Well, something truly terrible HAS happened and it's unbe.EFFING.lievable! From 7NewsBelize.com comes the headline 
"No More Noh Mul? Contractor Bulldozes Mayan Temple." 
The 20-m tall main structure at the Maya center in northern Belize has been all but razed---for road-building gravel

The images above are appear in the 7NewBelize.com's story, and the Subversive Archaeologist is very grateful for the loan. 7News sums it up this way.
Noh Mul or “Big Hill” is scattered over a wide area about 12 square miles – and is estimated to have been home to 40,000 people between 500 and 250 BC. There are about 81 separate buildings – all on private property. But the one that has been destroyed is the namesake, the Big Hill - as it was the ceremonial center and main structure.
The Emeryville Shellmound ca. 1924.
Courtesy Phoebe Hurst Museum
University of California at Berkeley
URL
Such large-scale destruction of the world's archaeological heritage was once a commonplace occurrence in the U.S. and elsewhere. Think of the great shell middens that once ringed California's San Francisco Bay. They were levelled in the early 20th century for... you guessed it ... construction materials and topsoil. Many, many of the large earthen pyramids of the central United States met the same fate. The only difference in the present circumstance is that it has happened to a structure belonging to a culture that one would have thought was immune to unfettered abuse.
Huaqueros at work in an unnamed
location somewhere in South America.
Reproduced with thanks to
OCHOLEGUAS.com
for the loan
URL 


Of course, anyone who knows much about the New World's civilizations knows that small-scale depredations have a long tradition, and persist even today. For well over a century criminals known as huaqueros, or tomb-robbers, have been busily removing antiquities from the great ancient civilizations of Latin America. The story is much the same in the southwestern U.S., where the great and small buildings and middens have been ravaged with impunity by private property owners and criminals, alike.
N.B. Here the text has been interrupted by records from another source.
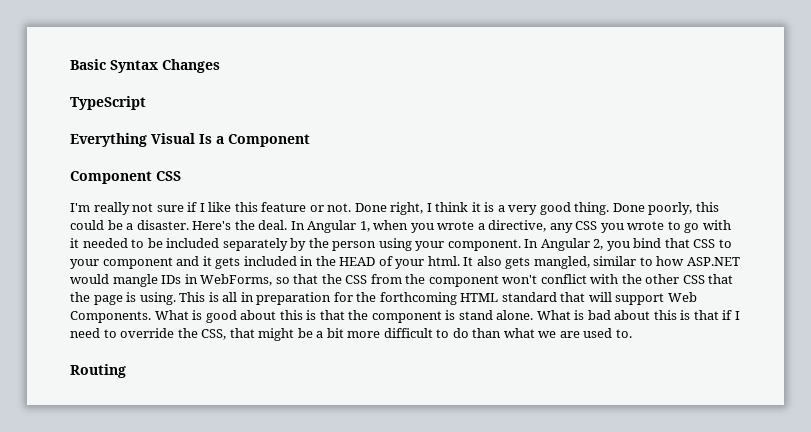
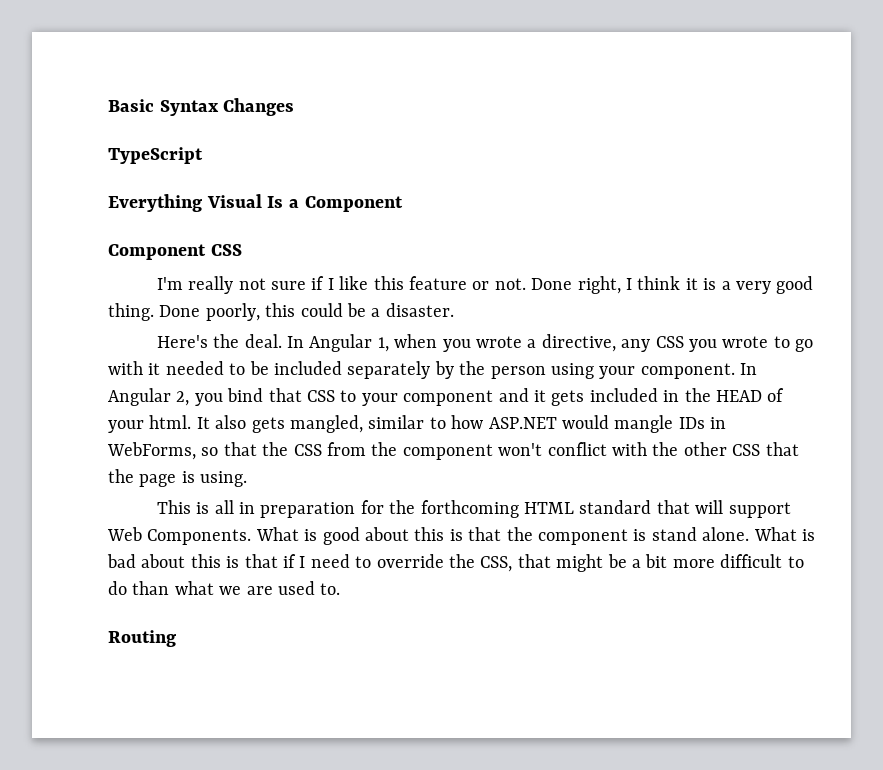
- Done poorly, this could be a disaster. Here's the deal.
+ Done poorly, this could be a disaster.
+ Here's the deal.
- It also gets mangled, similar to how ASP.NET would mangle IDs in WebForms, so that the CSS from the component won't conflict with the other CSS that the page is using. This is all in preparation for the forthcoming HTML standard that will support Web Components.
+ It also gets mangled, similar to how ASP.NET would mangle IDs in WebForms, so that the CSS from the component won't conflict with the other CSS that the page is using.
+ This is all in preparation for the forthcoming HTML standard that will support Web Components.

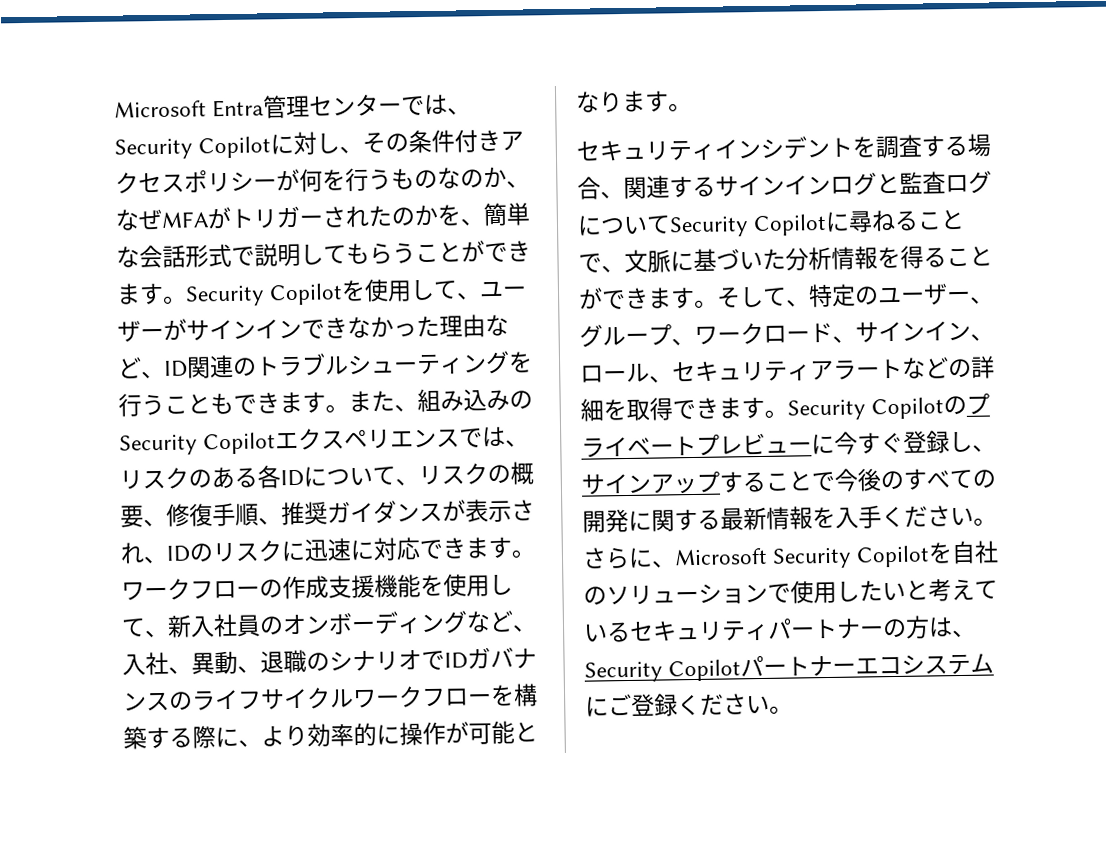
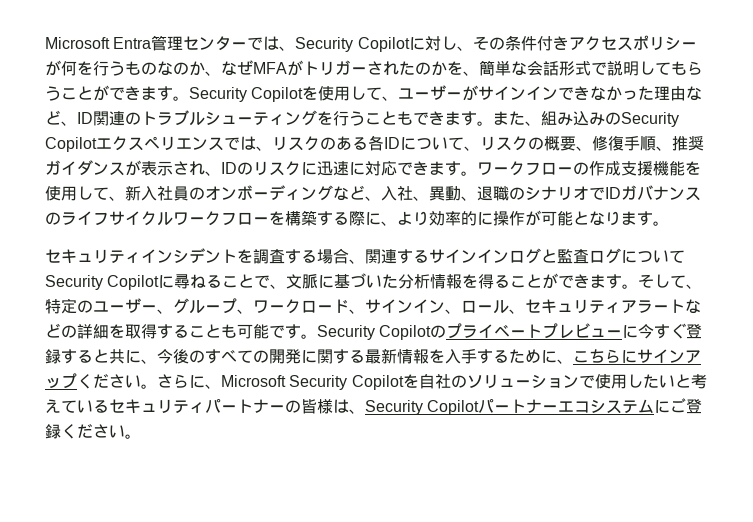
- そして、特定のユーザー、グループ、ワークロード、サインイン、ロール、セキュリティアラートなどの詳細を取得できます。
+ そして、特定のユーザー、グループ、ワークロード、サインイン、ロール、セキュリティアラートなどの詳細を取得することも可能です。
- Security Copilotのプライベートプレビューに今すぐ登録し、サインアップすることで今後のすべての開発に関する最新情報を入手ください。
+ Security Copilotのプライベートプレビューに今すぐ登録すると共に、今後のすべての開発に関する最新情報を入手するために、こちらにサインアップください。
- さらに、Microsoft Security Copilotを自社のソリューションで使用したいと考えているセキュリティパートナーの方は、Security Copilotパートナーエコシステムにご登録ください。
+ さらに、Microsoft Security Copilotを自社のソリューションで使用したいと考えているセキュリティパートナーの皆様は、Security Copilotパートナーエコシステムにご登録ください。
This week's activities in Belize are just the latest in a long line of tomb robbing that has been around since the time of Egypt's pharaohs. You'll recall that virtually every royal tomb was constructed with elaborate and sometimes diabolical defenses against theft. Even the long-lived story of King Tut's Curse belongs to the the list of anti-theft devices. Unfortunately, as with so many such measures, only the honest ones heed such warnings.

From 7NewsBelize
URL
Unlike most other archaeological depredations Noh Mul's nemesis has a face. He's a political hopeful named Denny Grihalva, whose construction company, he maintains, carried out this activity without his knowledge. As if! The police and heritage authorities showed up just in time to write it off.

When the archaeological analogue of Black Bart deals a hand such as this, the only thing right-minded people can do is read 'em and weep.


For what's left of the world's cultural heritage, we can hope only that "collecting" objets d'art illegally taken, illegally transported, and illegally purchased will one day become so socially unacceptable as to be, once and for all, extinct. Yeah. Yeah, I know. I'm playing Pollyanna yet again! Yep. Best I can do is make a lot of noise here and hope for better days.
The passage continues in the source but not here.